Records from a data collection
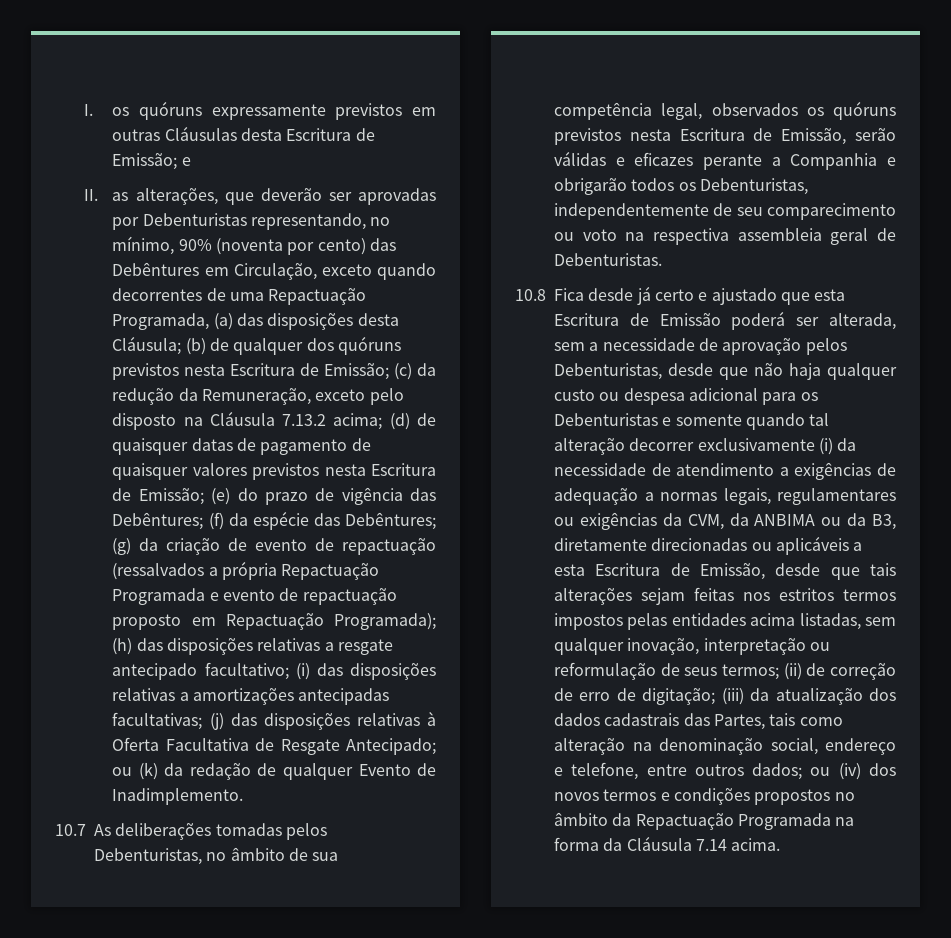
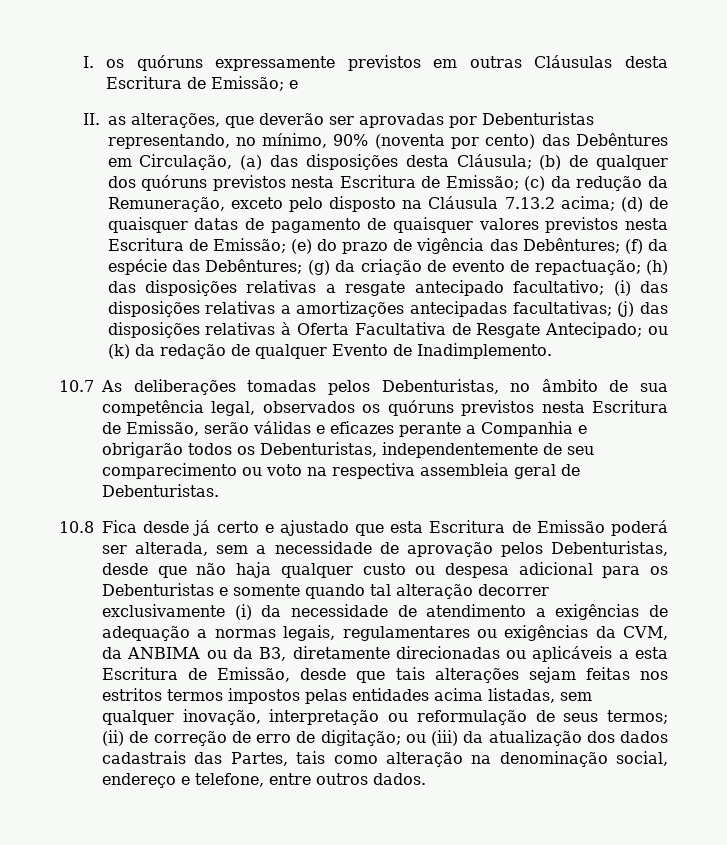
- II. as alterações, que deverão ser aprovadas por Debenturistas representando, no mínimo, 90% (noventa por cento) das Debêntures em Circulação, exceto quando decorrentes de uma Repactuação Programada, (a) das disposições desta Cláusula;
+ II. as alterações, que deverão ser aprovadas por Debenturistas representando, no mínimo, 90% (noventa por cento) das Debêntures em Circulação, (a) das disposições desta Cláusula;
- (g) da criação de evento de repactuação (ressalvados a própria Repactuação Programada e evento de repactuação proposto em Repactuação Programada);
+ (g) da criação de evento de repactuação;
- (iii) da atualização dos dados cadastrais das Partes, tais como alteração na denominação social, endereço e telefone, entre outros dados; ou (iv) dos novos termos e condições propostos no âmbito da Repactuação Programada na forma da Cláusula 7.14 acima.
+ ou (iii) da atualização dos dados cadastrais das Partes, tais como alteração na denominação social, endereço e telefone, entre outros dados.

TASK REQUIREMENTS. Set down the records in full and exactly. Do not carry over any image.

ANSWER BELOW.
- II. as alterações, que deverão ser aprovadas por Debenturistas representando, no mínimo, 90% (noventa por cento) das Debêntures em Circulação, exceto quando decorrentes de uma Repactuação Programada, (a) das disposições desta Cláusula;
+ II. as alterações, que deverão ser aprovadas por Debenturistas representando, no mínimo, 90% (noventa por cento) das Debêntures em Circulação, (a) das disposições desta Cláusula;
- (g) da criação de evento de repactuação (ressalvados a própria Repactuação Programada e evento de repactuação proposto em Repactuação Programada);
+ (g) da criação de evento de repactuação;
- (iii) da atualização dos dados cadastrais das Partes, tais como alteração na denominação social, endereço e telefone, entre outros dados; ou (iv) dos novos termos e condições propostos no âmbito da Repactuação Programada na forma da Cláusula 7.14 acima.
+ ou (iii) da atualização dos dados cadastrais das Partes, tais como alteração na denominação social, endereço e telefone, entre outros dados.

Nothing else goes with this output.